* **Exercise aim**
Each record below is to be output unchanged, and any picture is to be dropped.

++++ Given records ++++

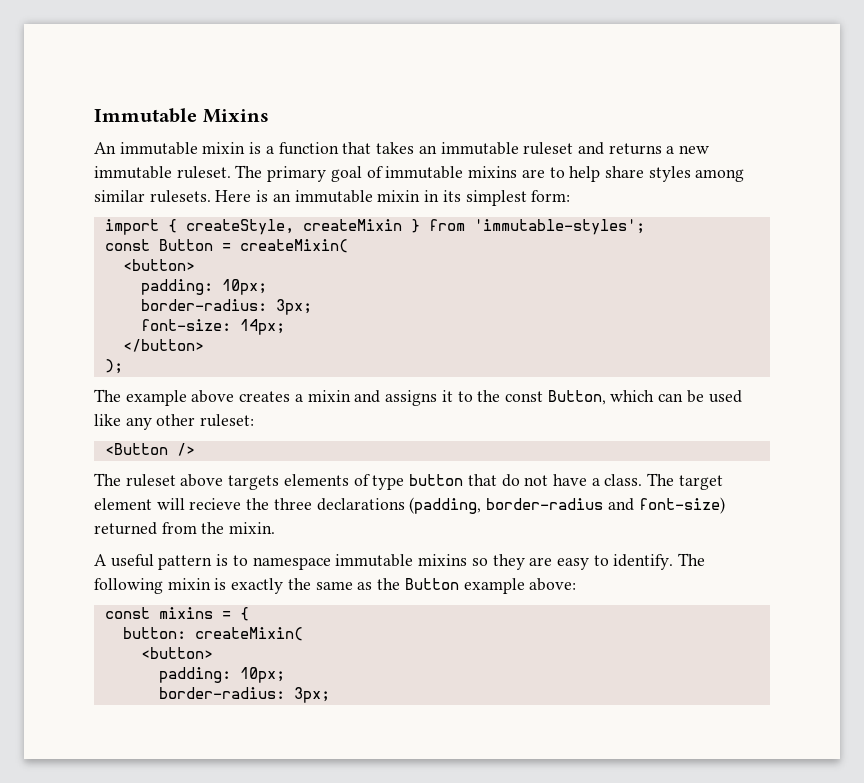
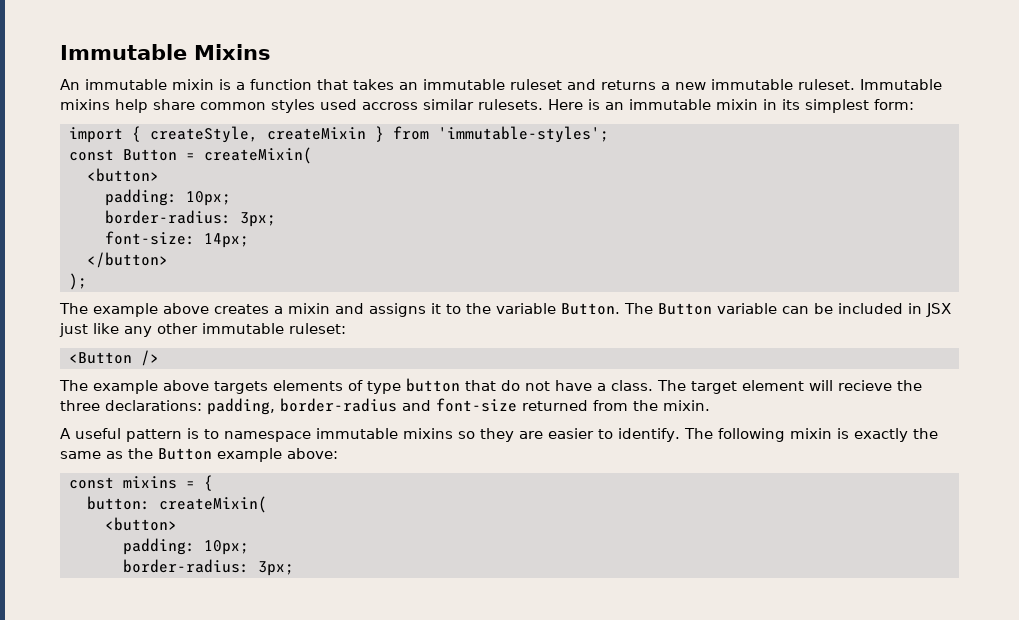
[235,165,745,182] The primary goal of immutable mixins are to help share styles among -> [860,79,942,90] [60,99,418,113] Immutable mixins help share common styles used accross
[504,390,742,405] const Button, which can be used -> [496,303,951,317] [59,323,88,337] variable Button. The Button variable can be included in JSX just
(196, 420) none -> [202,323,284,334] immutable
[125,474,176,487] ruleset -> [93,380,158,394] example
[316,497,482,514] declarations (padding, -> [105,398,275,415] declarations: padding,
[638,497,725,514] font-size) -> [436,398,517,412] font-size
[556,558,589,570] easy -> [548,428,594,439] easier

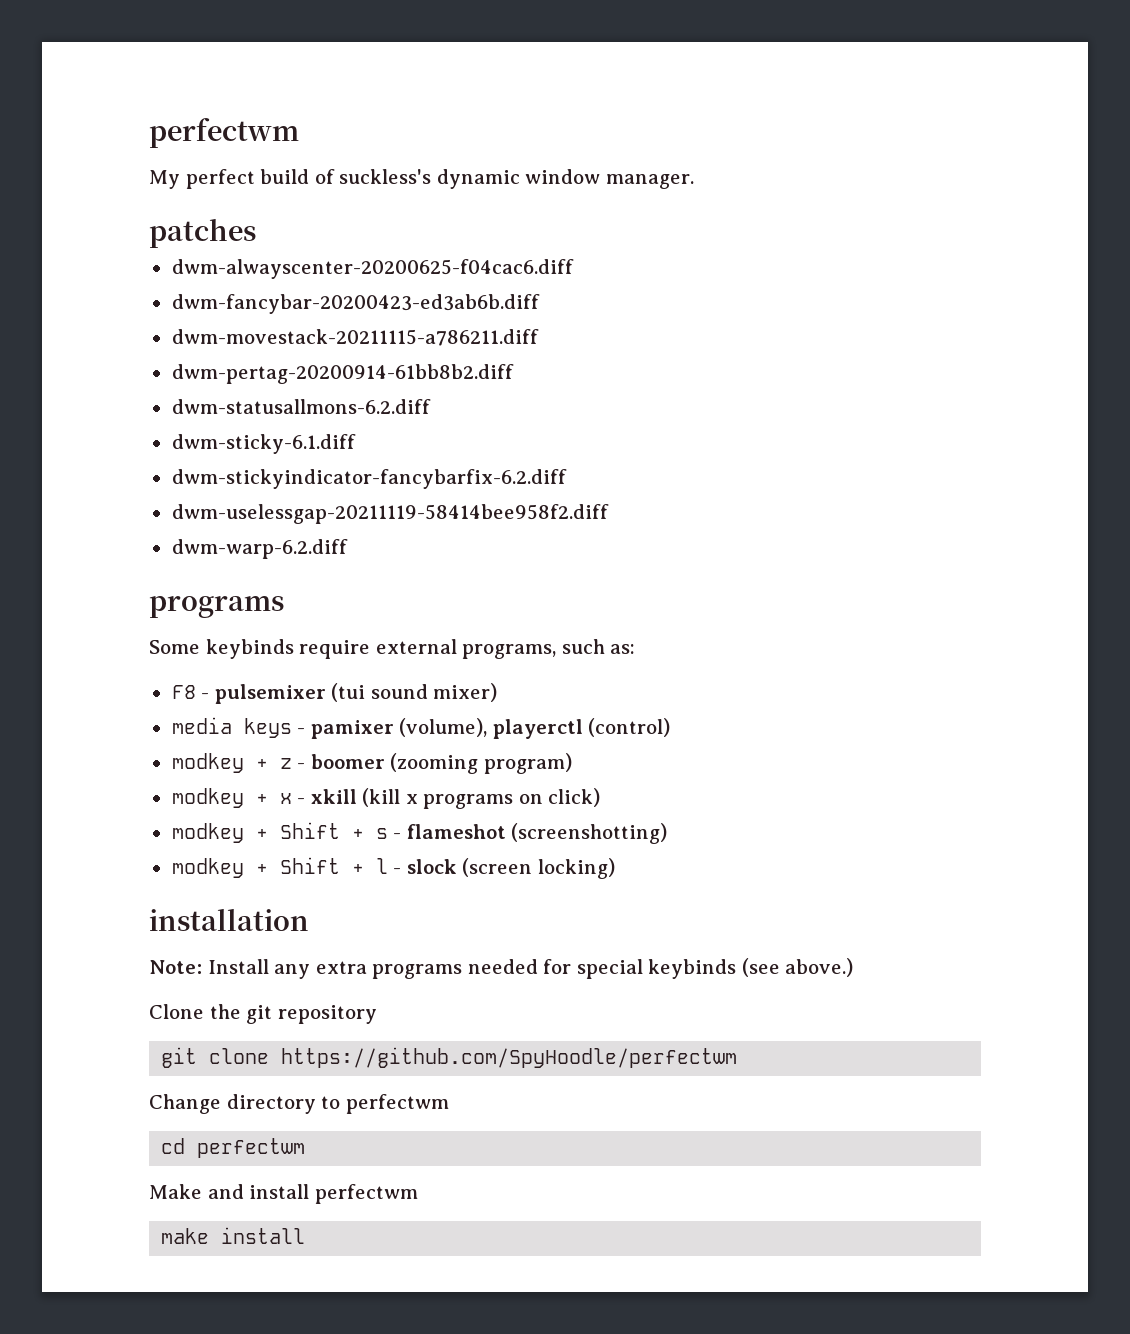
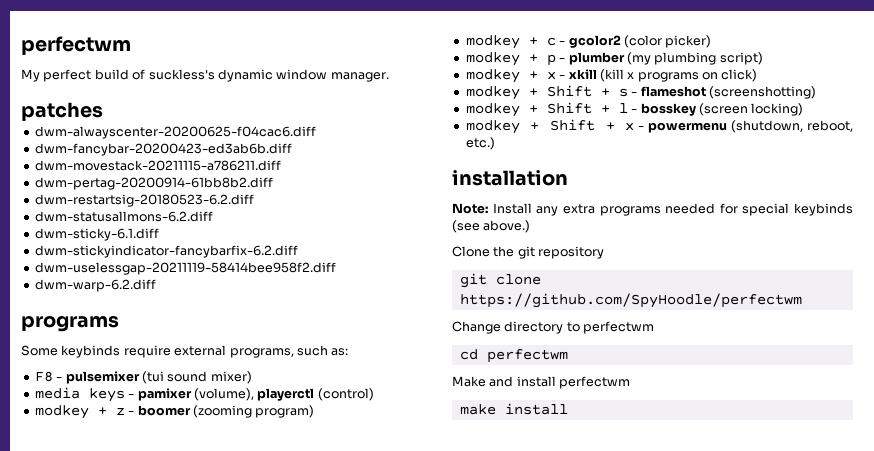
(514, 374) none -> [34,194,254,207] // dwm-restartsig-20180523-6.2.diff
(572, 763) none -> [465,35,712,49] [465,52,763,66] // modkey + c - gcolor2 (color picker) // modkey + p - plumber (my plumbing script)
[406,859,457,874] slock -> [640,103,696,116] bosskey
(615, 868) none -> [465,119,853,134] [465,137,495,150] // modkey + Shift + x - powermenu (shutdown, reboot, etc.)

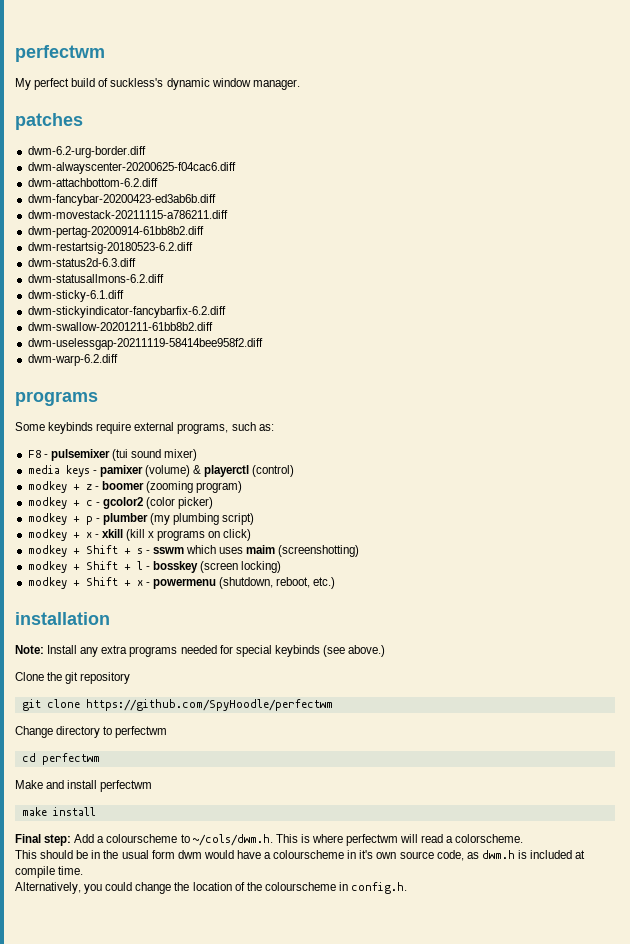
(103, 111) none -> [27,146,146,158] // dwm-6.2-urg-border.diff
(316, 132) none -> [27,178,158,187] // dwm-attachbottom-6.2.diff
(254, 200) none -> [27,258,136,267] // dwm-status2d-6.3.diff
(298, 251) none -> [27,322,213,331] // dwm-swallow-20201211-61bb8b2.diff
[193,388,254,401] (volume), -> [144,465,202,477] (volume) &
[640,86,706,97] flameshot -> [152,545,276,554] sswm which uses maim
(568, 409) none -> [15,834,524,846] [15,850,586,861] [15,866,84,878] [15,882,408,894] // Final step: Add a colourscheme to ~/cols/dwm.h. This is where perfectwm will read a colorscheme. // This should be in the usual form dwm would have a colourscheme in it's own source code, as dwm.h is included at compile time. // Alternatively, you could change the location of the colourscheme in config.h.

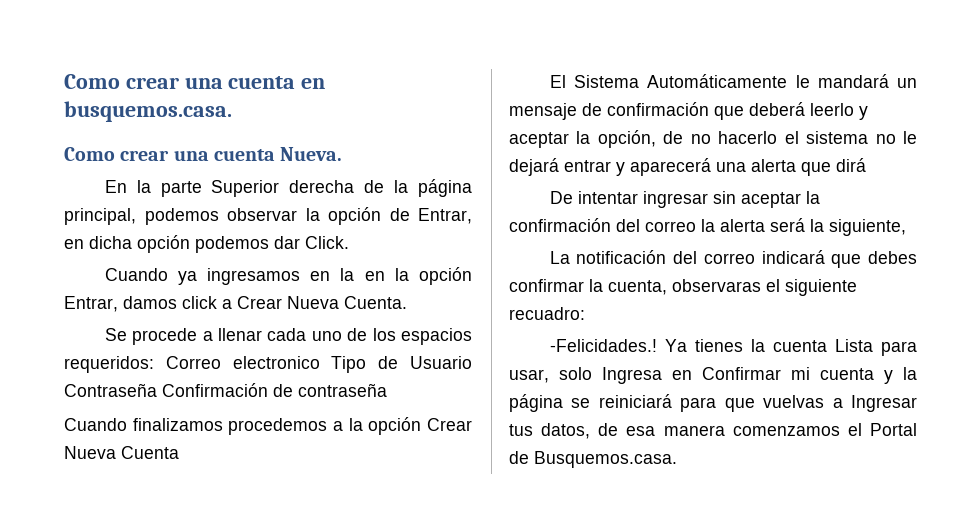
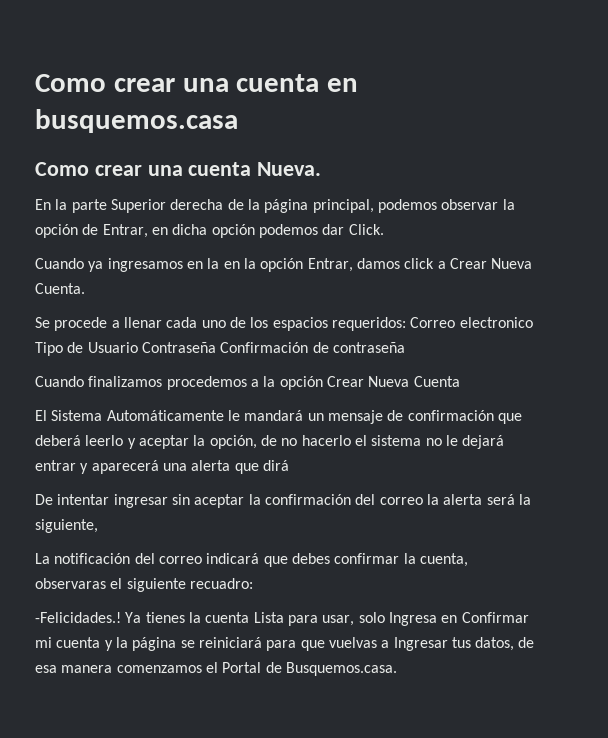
[64,101,232,122] busquemos.casa. -> [35,109,238,133] busquemos.casa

++++

* **Solved problem**
[235,165,745,182] The primary goal of immutable mixins are to help share styles among -> [860,79,942,90] [60,99,418,113] Immutable mixins help share common styles used accross
[504,390,742,405] const Button, which can be used -> [496,303,951,317] [59,323,88,337] variable Button. The Button variable can be included in JSX just
(196, 420) none -> [202,323,284,334] immutable
[125,474,176,487] ruleset -> [93,380,158,394] example
[316,497,482,514] declarations (padding, -> [105,398,275,415] declarations: padding,
[638,497,725,514] font-size) -> [436,398,517,412] font-size
[556,558,589,570] easy -> [548,428,594,439] easier

(514, 374) none -> [34,194,254,207] // dwm-restartsig-20180523-6.2.diff
(572, 763) none -> [465,35,712,49] [465,52,763,66] // modkey + c - gcolor2 (color picker) // modkey + p - plumber (my plumbing script)
[406,859,457,874] slock -> [640,103,696,116] bosskey
(615, 868) none -> [465,119,853,134] [465,137,495,150] // modkey + Shift + x - powermenu (shutdown, reboot, etc.)

(103, 111) none -> [27,146,146,158] // dwm-6.2-urg-border.diff
(316, 132) none -> [27,178,158,187] // dwm-attachbottom-6.2.diff
(254, 200) none -> [27,258,136,267] // dwm-status2d-6.3.diff
(298, 251) none -> [27,322,213,331] // dwm-swallow-20201211-61bb8b2.diff
[193,388,254,401] (volume), -> [144,465,202,477] (volume) &
[640,86,706,97] flameshot -> [152,545,276,554] sswm which uses maim
(568, 409) none -> [15,834,524,846] [15,850,586,861] [15,866,84,878] [15,882,408,894] // Final step: Add a colourscheme to ~/cols/dwm.h. This is where perfectwm will read a colorscheme. // This should be in the usual form dwm would have a colourscheme in it's own source code, as dwm.h is included at compile time. // Alternatively, you could change the location of the colourscheme in config.h.

[64,101,232,122] busquemos.casa. -> [35,109,238,133] busquemos.casa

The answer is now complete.